MEP candidates asked their views on LGBTI rights

ACCEPT-Cyprus on Wednesday urged voters to consider the positions of European election candidates on LGBTI issues when they cast their votes on Sunday.

To help them make their choice, the group released the responses to the questionnaires it sent to all 36 Cypriot candidate MEPs concerning LGBTI issues.

Only 10 sent in their response within the set deadline: the six Akel candidates, Diko candidate Eleni Theocharous, Andreas Themistocleous of the Citizens’ Alliance, the Greens’ Charalambos Theopemptou and Dipa’s Yiannos Lakkotrypis.

The respondents were called on to state their views on issues such as a draft bill on the legal recognition of gender identity, adoption by same sex couples, the right for all couples regardless of sex to have a child through a surrogate mother and the need to change the way hate speech for homophobic and transphobic offences are criminalised.

The creation of a national action plan for LGBTI people, the establishment of a national committee on LGBT issues, stopping unnecessary, invasive medical procedures on intersex children, and civil marriage of same sex couples were also among the questions.

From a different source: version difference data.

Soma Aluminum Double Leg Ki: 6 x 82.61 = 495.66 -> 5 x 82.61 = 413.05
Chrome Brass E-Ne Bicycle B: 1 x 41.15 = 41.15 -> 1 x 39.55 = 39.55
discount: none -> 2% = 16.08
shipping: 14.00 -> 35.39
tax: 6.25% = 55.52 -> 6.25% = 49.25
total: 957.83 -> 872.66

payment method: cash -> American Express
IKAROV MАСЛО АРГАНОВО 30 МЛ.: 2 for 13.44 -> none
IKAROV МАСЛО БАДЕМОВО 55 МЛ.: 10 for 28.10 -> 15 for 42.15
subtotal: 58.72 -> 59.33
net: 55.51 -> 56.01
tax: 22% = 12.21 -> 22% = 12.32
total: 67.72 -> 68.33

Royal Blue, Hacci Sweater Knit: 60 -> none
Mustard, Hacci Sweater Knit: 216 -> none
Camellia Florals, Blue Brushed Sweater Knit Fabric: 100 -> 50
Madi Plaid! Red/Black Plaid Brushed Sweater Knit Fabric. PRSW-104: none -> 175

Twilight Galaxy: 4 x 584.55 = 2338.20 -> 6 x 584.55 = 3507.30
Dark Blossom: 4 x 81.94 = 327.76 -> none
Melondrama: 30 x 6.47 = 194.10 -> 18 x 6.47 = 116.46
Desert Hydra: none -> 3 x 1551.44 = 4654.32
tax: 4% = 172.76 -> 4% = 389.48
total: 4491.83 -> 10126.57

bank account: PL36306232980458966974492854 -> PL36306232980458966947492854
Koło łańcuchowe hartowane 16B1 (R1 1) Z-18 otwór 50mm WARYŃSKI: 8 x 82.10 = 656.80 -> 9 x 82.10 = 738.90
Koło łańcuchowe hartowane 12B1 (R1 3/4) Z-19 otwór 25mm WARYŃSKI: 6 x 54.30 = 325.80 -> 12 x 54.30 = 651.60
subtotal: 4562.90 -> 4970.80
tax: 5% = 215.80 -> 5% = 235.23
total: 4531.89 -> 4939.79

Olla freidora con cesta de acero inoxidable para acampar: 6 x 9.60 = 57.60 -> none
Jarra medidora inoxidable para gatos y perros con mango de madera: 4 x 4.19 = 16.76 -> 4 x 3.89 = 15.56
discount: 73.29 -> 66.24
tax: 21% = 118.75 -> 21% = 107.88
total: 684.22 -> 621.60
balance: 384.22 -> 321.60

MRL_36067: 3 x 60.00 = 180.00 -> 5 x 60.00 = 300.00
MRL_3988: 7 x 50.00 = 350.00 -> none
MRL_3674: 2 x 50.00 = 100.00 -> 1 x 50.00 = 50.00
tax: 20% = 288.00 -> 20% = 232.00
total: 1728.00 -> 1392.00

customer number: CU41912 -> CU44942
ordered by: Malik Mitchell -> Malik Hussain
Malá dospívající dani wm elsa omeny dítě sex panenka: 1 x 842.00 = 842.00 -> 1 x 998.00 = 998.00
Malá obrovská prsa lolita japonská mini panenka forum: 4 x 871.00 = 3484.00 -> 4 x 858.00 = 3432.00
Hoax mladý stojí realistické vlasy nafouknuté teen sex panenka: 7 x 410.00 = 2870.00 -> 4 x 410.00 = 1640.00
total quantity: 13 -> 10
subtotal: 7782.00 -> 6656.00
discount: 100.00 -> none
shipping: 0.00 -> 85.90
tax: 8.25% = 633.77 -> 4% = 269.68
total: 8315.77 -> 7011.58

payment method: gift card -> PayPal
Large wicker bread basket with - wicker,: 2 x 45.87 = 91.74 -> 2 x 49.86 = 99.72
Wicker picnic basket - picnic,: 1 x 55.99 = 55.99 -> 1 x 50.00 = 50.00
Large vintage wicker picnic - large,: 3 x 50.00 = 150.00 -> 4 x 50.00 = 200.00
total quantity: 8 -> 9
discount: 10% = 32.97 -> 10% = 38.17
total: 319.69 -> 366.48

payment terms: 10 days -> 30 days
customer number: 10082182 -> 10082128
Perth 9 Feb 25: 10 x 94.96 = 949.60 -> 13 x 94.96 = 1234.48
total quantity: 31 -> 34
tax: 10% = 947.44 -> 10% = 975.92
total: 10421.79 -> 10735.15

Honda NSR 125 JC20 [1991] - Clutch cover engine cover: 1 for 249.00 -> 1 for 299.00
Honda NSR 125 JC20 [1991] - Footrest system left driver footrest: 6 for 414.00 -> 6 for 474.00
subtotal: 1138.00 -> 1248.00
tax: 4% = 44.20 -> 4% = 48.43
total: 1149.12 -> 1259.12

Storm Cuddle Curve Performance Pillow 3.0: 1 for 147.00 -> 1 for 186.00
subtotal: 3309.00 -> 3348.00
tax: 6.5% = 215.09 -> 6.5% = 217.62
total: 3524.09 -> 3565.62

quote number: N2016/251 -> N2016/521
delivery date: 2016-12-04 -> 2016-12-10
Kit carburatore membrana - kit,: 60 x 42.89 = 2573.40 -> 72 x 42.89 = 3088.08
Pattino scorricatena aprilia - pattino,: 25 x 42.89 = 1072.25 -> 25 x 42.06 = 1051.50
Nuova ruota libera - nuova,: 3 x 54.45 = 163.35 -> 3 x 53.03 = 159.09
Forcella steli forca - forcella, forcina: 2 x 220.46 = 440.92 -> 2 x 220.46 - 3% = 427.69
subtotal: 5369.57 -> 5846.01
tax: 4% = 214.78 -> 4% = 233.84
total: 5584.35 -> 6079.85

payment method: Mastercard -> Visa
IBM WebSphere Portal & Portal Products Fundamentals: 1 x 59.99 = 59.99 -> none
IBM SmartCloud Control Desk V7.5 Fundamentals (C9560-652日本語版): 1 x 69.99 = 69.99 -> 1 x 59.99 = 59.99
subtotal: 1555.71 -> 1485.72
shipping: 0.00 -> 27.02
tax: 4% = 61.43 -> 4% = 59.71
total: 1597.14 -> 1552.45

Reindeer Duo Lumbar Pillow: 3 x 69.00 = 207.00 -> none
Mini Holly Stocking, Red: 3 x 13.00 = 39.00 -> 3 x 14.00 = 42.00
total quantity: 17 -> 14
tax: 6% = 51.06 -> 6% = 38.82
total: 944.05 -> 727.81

All Akel candidates, Theopemtou and Themistocleous agreed to all issues. Theocharous disagreed on adoption by same sex couples, surrogacy, medically assisted reproduction and on a stop to unnecessary, invasive medical procedures on intersex children.

“Cypriot society is not yet ready and this would be to the detriment of the children,” Theocharous said in her response to adoption by same sex couples.

She also had strong views on intersex children based on her experience as a pediatric surgeon and pediatric urologist who had operated on dozens of children with this genetic differentiation both in Cyprus and abroad.

“I am telling you that it is a very difficult decision that needs to be examined depending on each case,” she said.

“I will be glad to answer to your questions again in 10 years.”

Theocharous said she was the first and for many years the only member from Cyprus on the European Parliament’s committee for LGBT rights.

Themistocleous disagreed on the creation of a national committee and on a national action plan on LGBT issues.

He said their creation was not necessary and that it was more important to promote actions through the existing forums to defend LGBT rights “without superstition and social exclusion” based on EU values on human rights regardless gender, age, ethnic or national extraction or sexual orientation.

Accept also extended the call by Ilga Europe, the European region of the International Lesbian, Gay, Bisexual, Trans and Intersex Association, on candidate MEPs to sign the Come Out pledge 2019.

The signatories pledge “to stand up for the human rights and equality for all lesbian, gay, bisexual, trans and intersex (LGBTI) people in the European Union and beyond.”

The pledge was signed by Themistocleous and all candidates of the Jasmine Movement, Accept said.

Accept-Cyprus called on everyone “to give a strong and clear mandate to the EP to continue to strengthen the protection of the human rights of all citizens of the union”.